--- Material supplied Enclosed Below ---

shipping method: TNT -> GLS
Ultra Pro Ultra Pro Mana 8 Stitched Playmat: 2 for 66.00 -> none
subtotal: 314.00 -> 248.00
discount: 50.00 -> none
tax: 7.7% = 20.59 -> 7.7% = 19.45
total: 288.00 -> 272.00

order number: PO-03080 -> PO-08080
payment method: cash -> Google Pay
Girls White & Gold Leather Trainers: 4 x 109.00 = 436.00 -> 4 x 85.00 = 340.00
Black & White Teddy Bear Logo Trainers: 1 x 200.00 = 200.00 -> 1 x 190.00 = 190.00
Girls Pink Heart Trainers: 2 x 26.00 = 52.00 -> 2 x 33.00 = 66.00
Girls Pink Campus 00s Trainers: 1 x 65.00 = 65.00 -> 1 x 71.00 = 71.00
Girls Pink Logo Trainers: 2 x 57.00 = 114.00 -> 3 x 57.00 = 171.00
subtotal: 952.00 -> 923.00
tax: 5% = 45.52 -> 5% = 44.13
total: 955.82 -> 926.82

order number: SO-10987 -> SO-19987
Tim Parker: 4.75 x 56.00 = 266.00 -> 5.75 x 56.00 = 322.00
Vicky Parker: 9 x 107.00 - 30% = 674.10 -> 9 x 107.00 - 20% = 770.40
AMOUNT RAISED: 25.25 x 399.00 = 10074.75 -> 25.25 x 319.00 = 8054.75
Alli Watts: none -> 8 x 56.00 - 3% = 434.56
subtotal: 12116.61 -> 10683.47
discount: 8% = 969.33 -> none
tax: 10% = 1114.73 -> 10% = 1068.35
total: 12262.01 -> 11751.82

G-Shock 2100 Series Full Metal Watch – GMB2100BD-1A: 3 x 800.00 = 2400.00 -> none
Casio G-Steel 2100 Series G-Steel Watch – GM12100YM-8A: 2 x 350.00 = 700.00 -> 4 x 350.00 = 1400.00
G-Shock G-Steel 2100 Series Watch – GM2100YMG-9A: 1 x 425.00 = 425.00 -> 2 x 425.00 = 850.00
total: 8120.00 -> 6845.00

--- End of Enclosed Material supplied ---

In the records above, some lines hold the word "Series"; copy each such line.

Task result:
G-Shock 2100 Series Full Metal Watch – GMB2100BD-1A: 3 x 800.00 = 2400.00 -> none
Casio G-Steel 2100 Series G-Steel Watch – GM12100YM-8A: 2 x 350.00 = 700.00 -> 4 x 350.00 = 1400.00
G-Shock G-Steel 2100 Series Watch – GM2100YMG-9A: 1 x 425.00 = 425.00 -> 2 x 425.00 = 850.00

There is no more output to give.